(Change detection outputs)
Start of Block
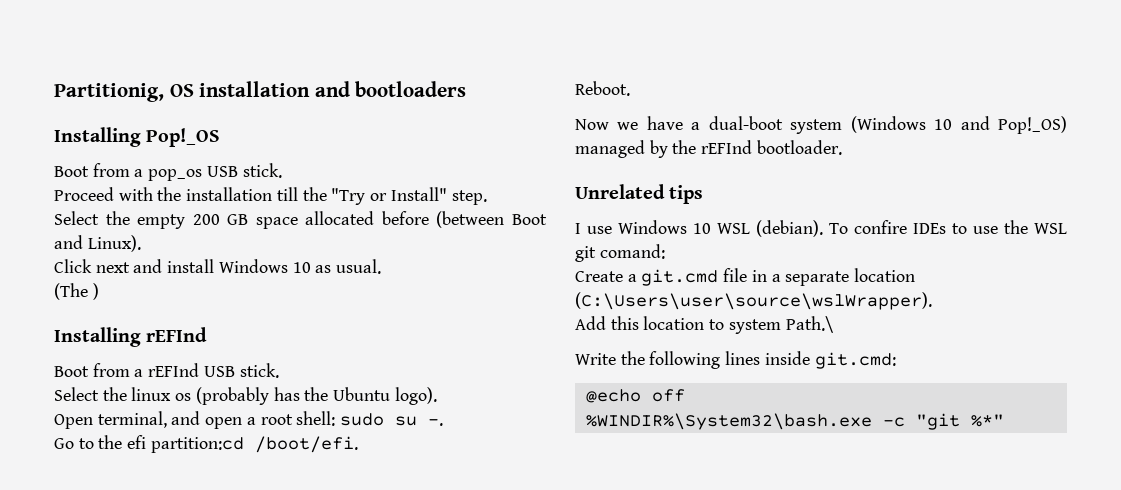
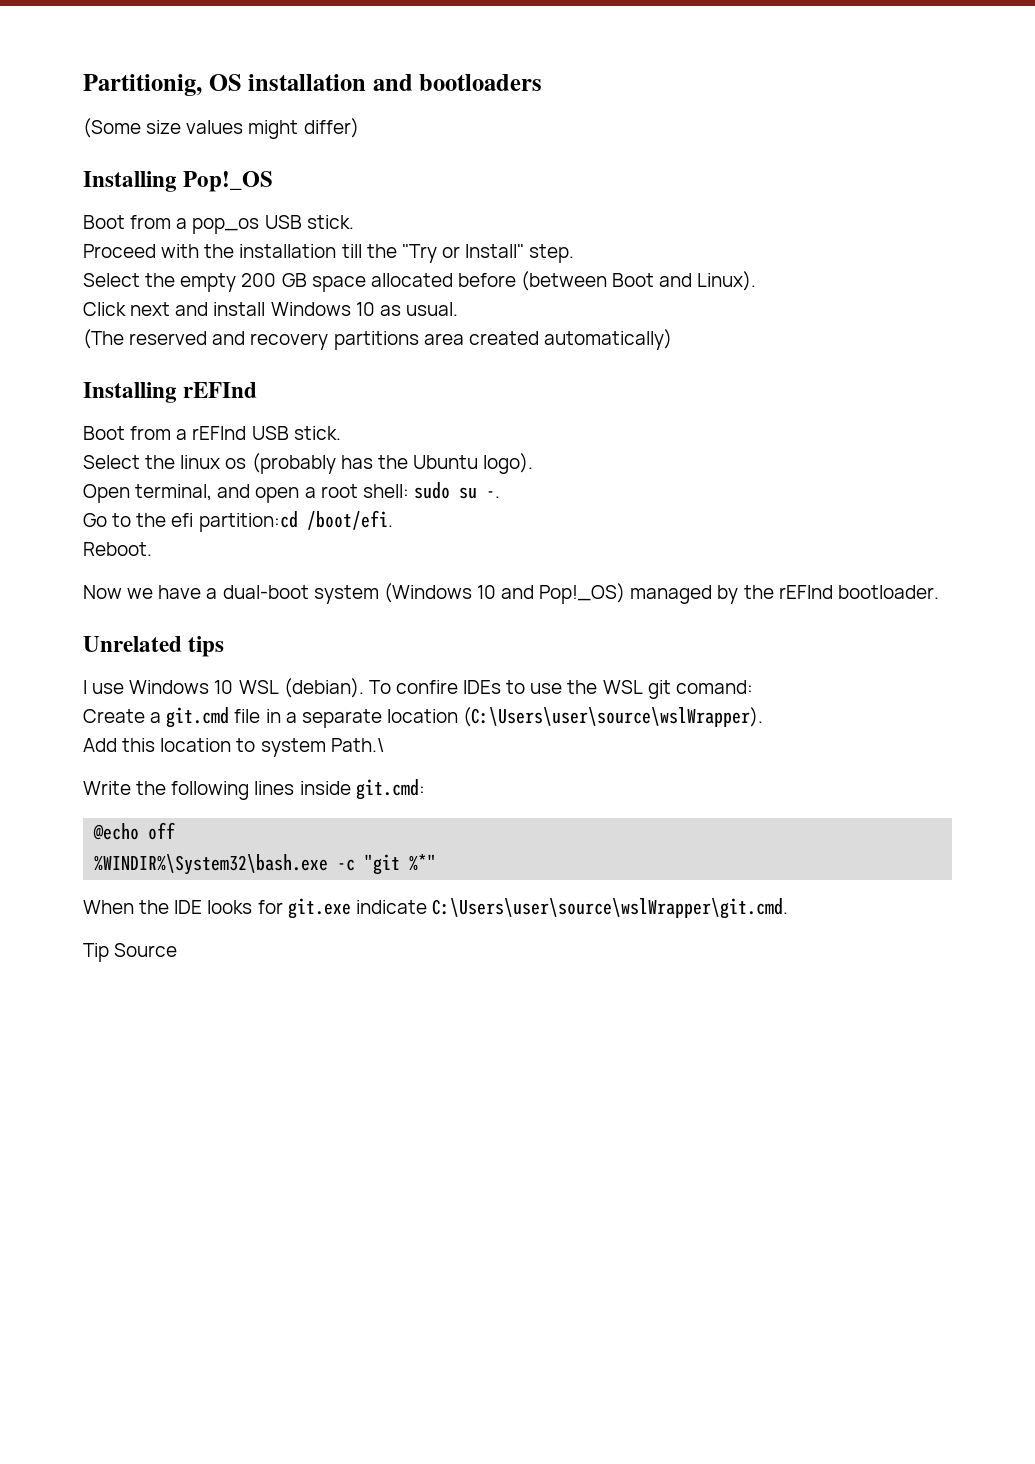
(467, 89) none -> [83,118,359,139] // (Some size values might differ)
[92,283,99,300] ) -> [129,329,672,350] reserved and recovery partitions area created automatically)
(1004, 420) none -> [83,898,788,919] [83,943,178,962] // When the IDE looks for git.exe indicate C:\Users\user\source\wslWrapper\git.cmd. // Tip Source

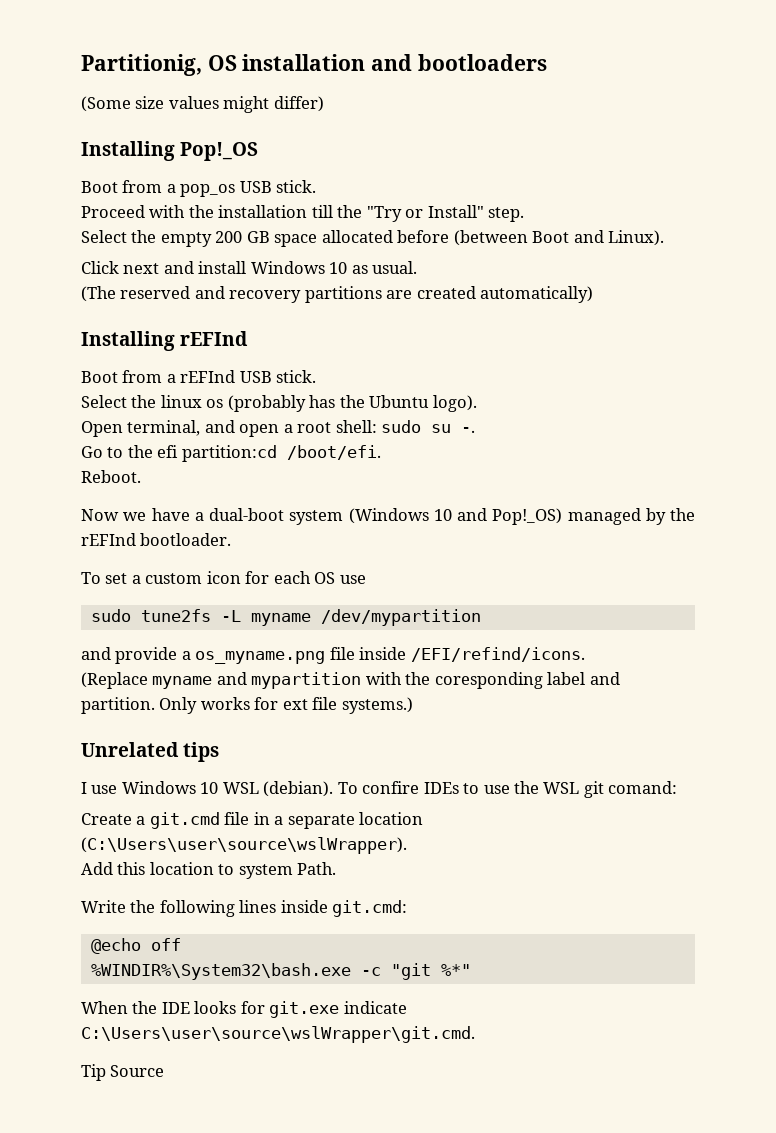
[423,333,464,345] area -> [386,290,413,299] are
(939, 592) none -> [81,571,366,584] [90,609,481,626] [81,647,585,664] [81,672,620,689] [81,697,413,714] // To set a custom icon for each OS use // sudo tune2fs -L myname /dev/mypartition // and provide a os_myname.png file inside /EFI/refind/icons. // (Replace myname and mypartition with the coresponding label and partition. Only works for ext file systems.)
[330,738,384,752] Path.\ -> [297,862,337,875] Path.

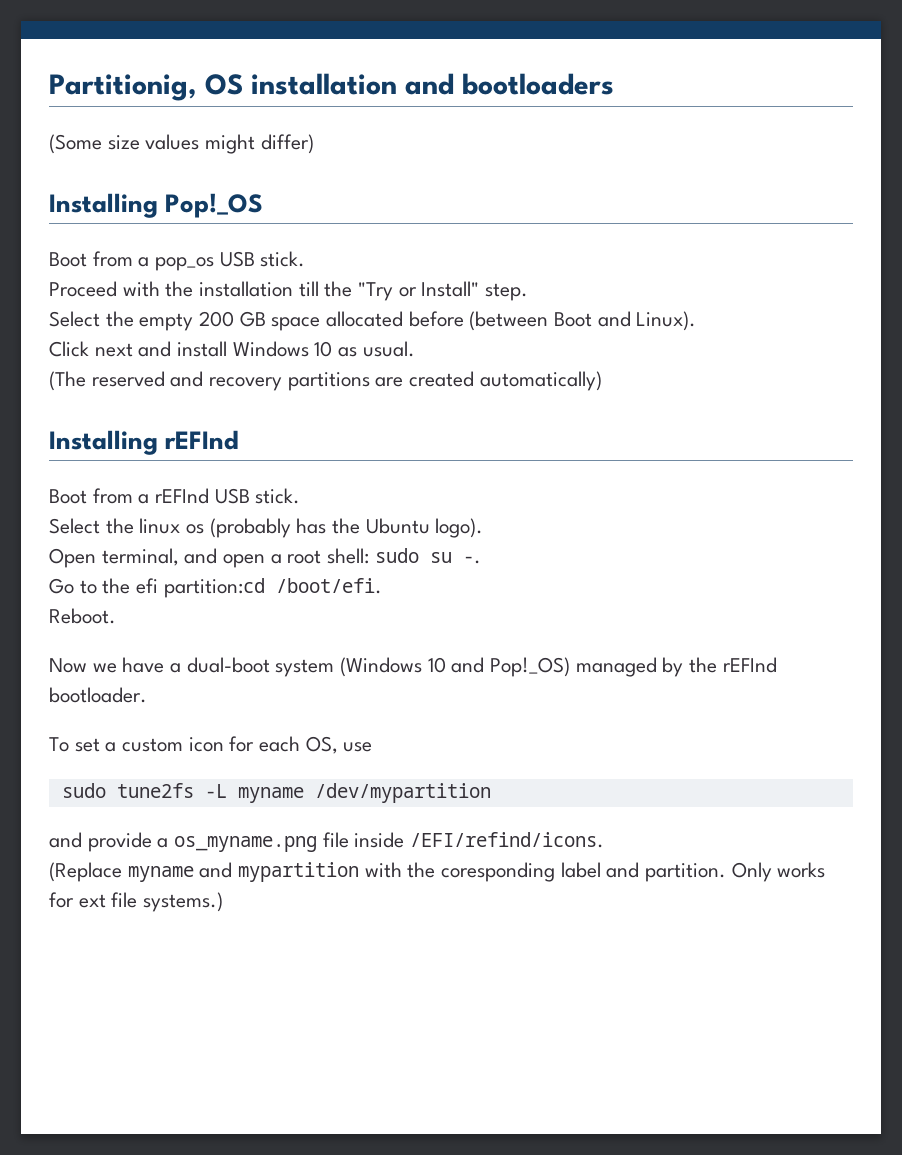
[314,572,336,584] OS -> [305,736,338,754] OS,
[81,742,220,762] [81,781,678,798] [81,812,424,829] [81,837,407,854] [81,862,337,879] [81,900,408,917] [90,938,181,954] [90,963,471,980] [81,1001,407,1018] [81,1026,475,1043] [81,1064,165,1081] // Unrelated tips // I use Windows 10 WSL (debian). To confire IDEs to use the WSL git comand: // Create a git.cmd file in a separate location (C:\Users\user\source\wslWrapper). // Add this location to system Path. // Write the following lines inside git.cmd: // @echo off // %WINDIR%\System32\bash.exe -c "git %*" // When the IDE looks for git.exe indicate C:\Users\user\source\wslWrapper\git.cmd. // Tip Source -> (224, 902) none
End of Block
(REQUIREMENT)
Would you please repeat each record exactly? Leave the pictures out.

(RESULT FOR THIS EXERCISE)
(467, 89) none -> [83,118,359,139] // (Some size values might differ)
[92,283,99,300] ) -> [129,329,672,350] reserved and recovery partitions area created automatically)
(1004, 420) none -> [83,898,788,919] [83,943,178,962] // When the IDE looks for git.exe indicate C:\Users\user\source\wslWrapper\git.cmd. // Tip Source

[423,333,464,345] area -> [386,290,413,299] are
(939, 592) none -> [81,571,366,584] [90,609,481,626] [81,647,585,664] [81,672,620,689] [81,697,413,714] // To set a custom icon for each OS use // sudo tune2fs -L myname /dev/mypartition // and provide a os_myname.png file inside /EFI/refind/icons. // (Replace myname and mypartition with the coresponding label and partition. Only works for ext file systems.)
[330,738,384,752] Path.\ -> [297,862,337,875] Path.

[314,572,336,584] OS -> [305,736,338,754] OS,
[81,742,220,762] [81,781,678,798] [81,812,424,829] [81,837,407,854] [81,862,337,879] [81,900,408,917] [90,938,181,954] [90,963,471,980] [81,1001,407,1018] [81,1026,475,1043] [81,1064,165,1081] // Unrelated tips // I use Windows 10 WSL (debian). To confire IDEs to use the WSL git comand: // Create a git.cmd file in a separate location (C:\Users\user\source\wslWrapper). // Add this location to system Path. // Write the following lines inside git.cmd: // @echo off // %WINDIR%\System32\bash.exe -c "git %*" // When the IDE looks for git.exe indicate C:\Users\user\source\wslWrapper\git.cmd. // Tip Source -> (224, 902) none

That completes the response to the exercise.